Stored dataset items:
════════════════
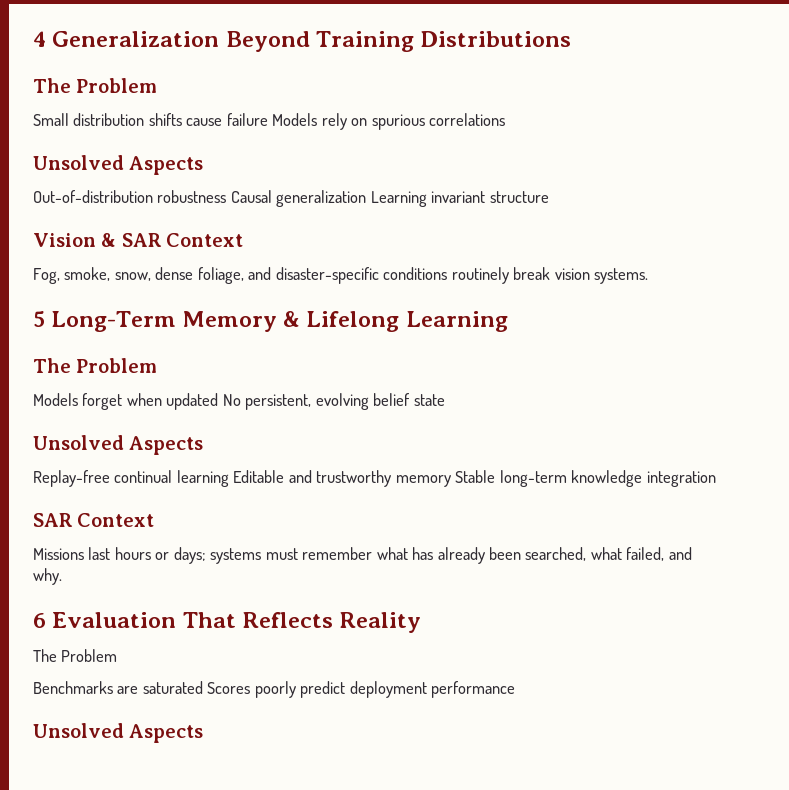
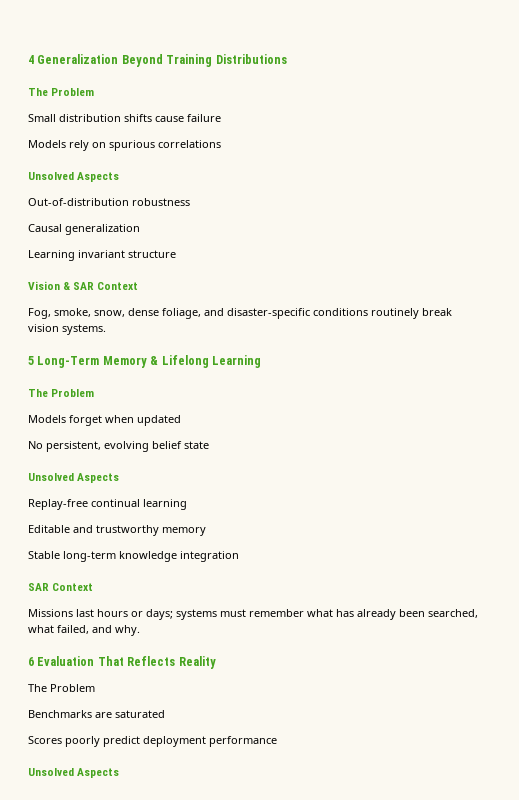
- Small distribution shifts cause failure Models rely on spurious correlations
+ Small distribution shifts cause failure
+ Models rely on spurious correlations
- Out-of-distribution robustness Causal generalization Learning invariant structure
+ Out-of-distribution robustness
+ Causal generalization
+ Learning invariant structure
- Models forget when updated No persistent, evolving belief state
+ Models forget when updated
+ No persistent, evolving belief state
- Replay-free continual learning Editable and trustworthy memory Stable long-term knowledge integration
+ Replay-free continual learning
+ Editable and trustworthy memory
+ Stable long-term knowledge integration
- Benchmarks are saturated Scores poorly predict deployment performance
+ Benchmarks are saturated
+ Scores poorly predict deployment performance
════════════════
* **EXERCISE REQUIREMENTS**: The lines from the start of the data through the line that contains "- Replay-free continual" are to be returned exactly, please, with both ends included and every picture left out.

* **OUTPUT BELOW**:
- Small distribution shifts cause failure Models rely on spurious correlations
+ Small distribution shifts cause failure
+ Models rely on spurious correlations
- Out-of-distribution robustness Causal generalization Learning invariant structure
+ Out-of-distribution robustness
+ Causal generalization
+ Learning invariant structure
- Models forget when updated No persistent, evolving belief state
+ Models forget when updated
+ No persistent, evolving belief state
- Replay-free continual learning Editable and trustworthy memory Stable long-term knowledge integration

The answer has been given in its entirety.